┏━━

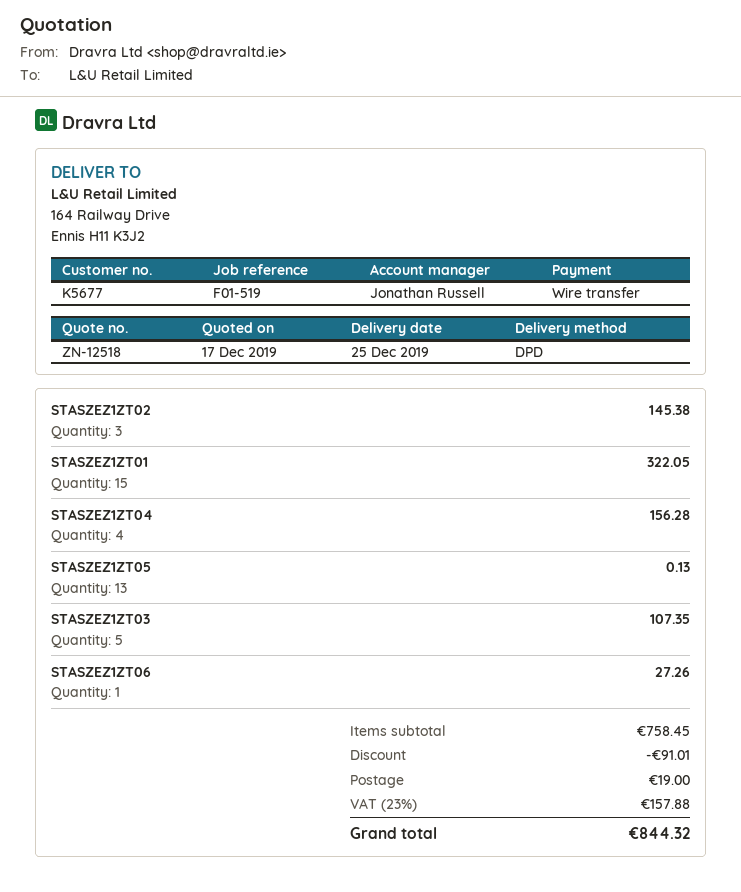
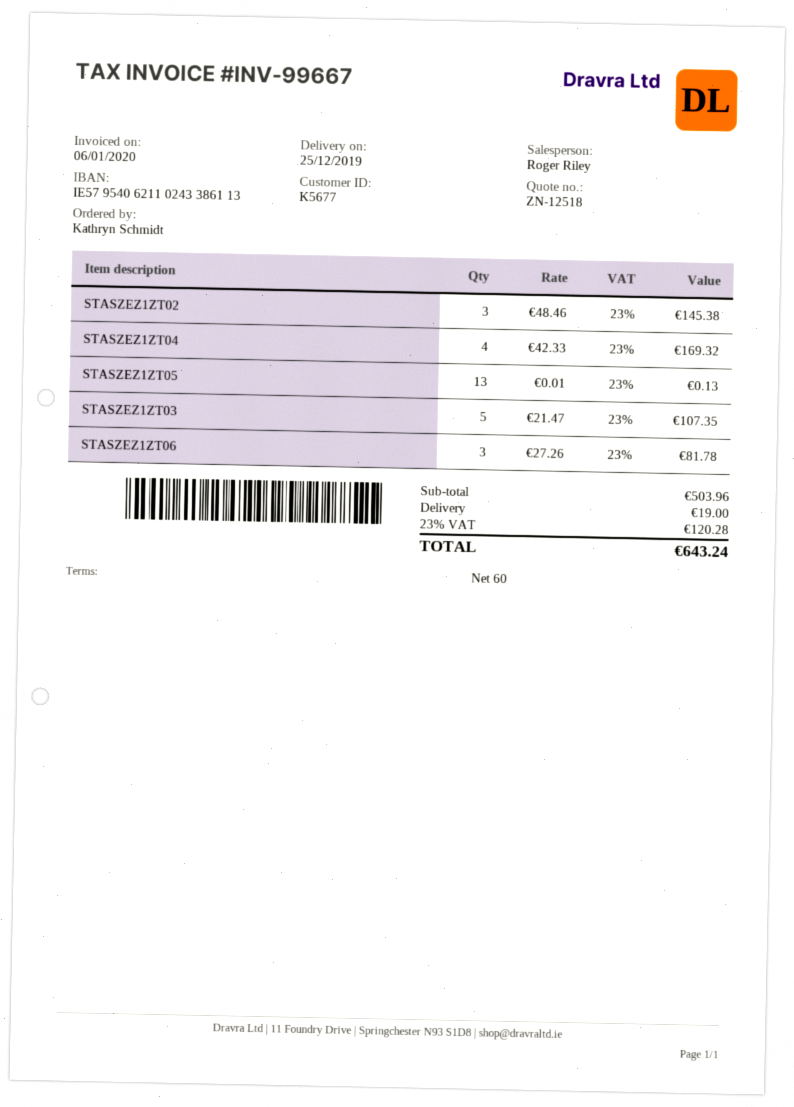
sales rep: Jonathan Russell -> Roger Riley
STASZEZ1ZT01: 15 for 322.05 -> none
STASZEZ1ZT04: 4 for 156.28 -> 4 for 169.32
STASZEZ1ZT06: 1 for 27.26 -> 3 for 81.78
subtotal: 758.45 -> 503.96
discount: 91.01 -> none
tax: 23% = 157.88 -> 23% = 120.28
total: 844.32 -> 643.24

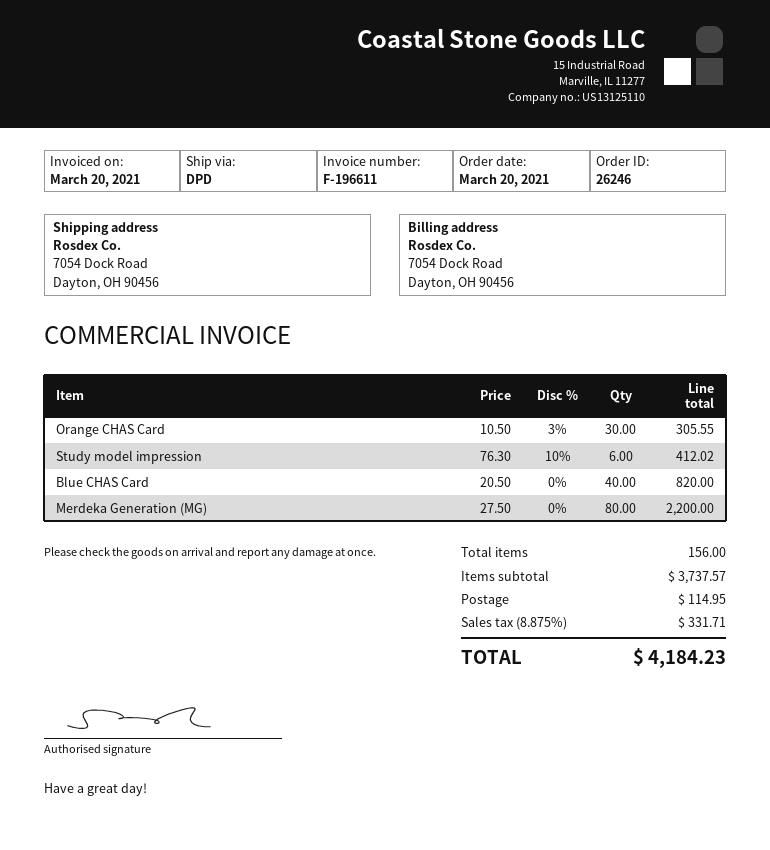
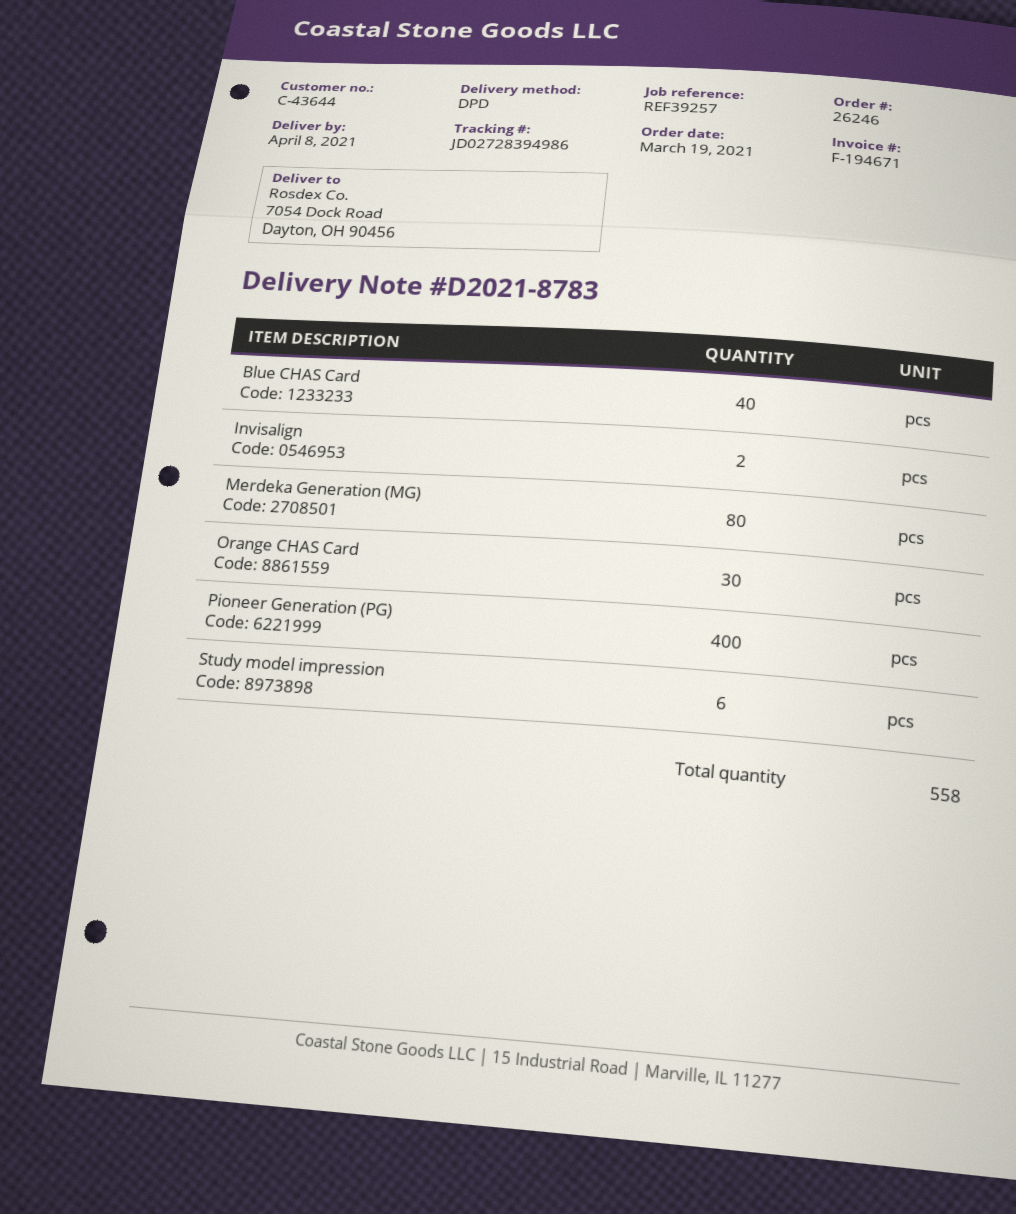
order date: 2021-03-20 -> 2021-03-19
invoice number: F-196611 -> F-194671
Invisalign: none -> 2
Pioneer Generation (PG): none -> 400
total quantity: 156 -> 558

┗━━
┏━━

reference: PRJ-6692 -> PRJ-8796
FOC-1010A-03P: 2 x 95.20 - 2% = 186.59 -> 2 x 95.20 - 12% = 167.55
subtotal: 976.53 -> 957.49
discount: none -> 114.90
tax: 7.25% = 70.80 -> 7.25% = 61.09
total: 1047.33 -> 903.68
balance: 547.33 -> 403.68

┗━━

> [Task statement] Scan the preceding listing for the string "discount" and copy every line where it occurs.

> [The completed task]
discount: 91.01 -> none
discount: none -> 114.90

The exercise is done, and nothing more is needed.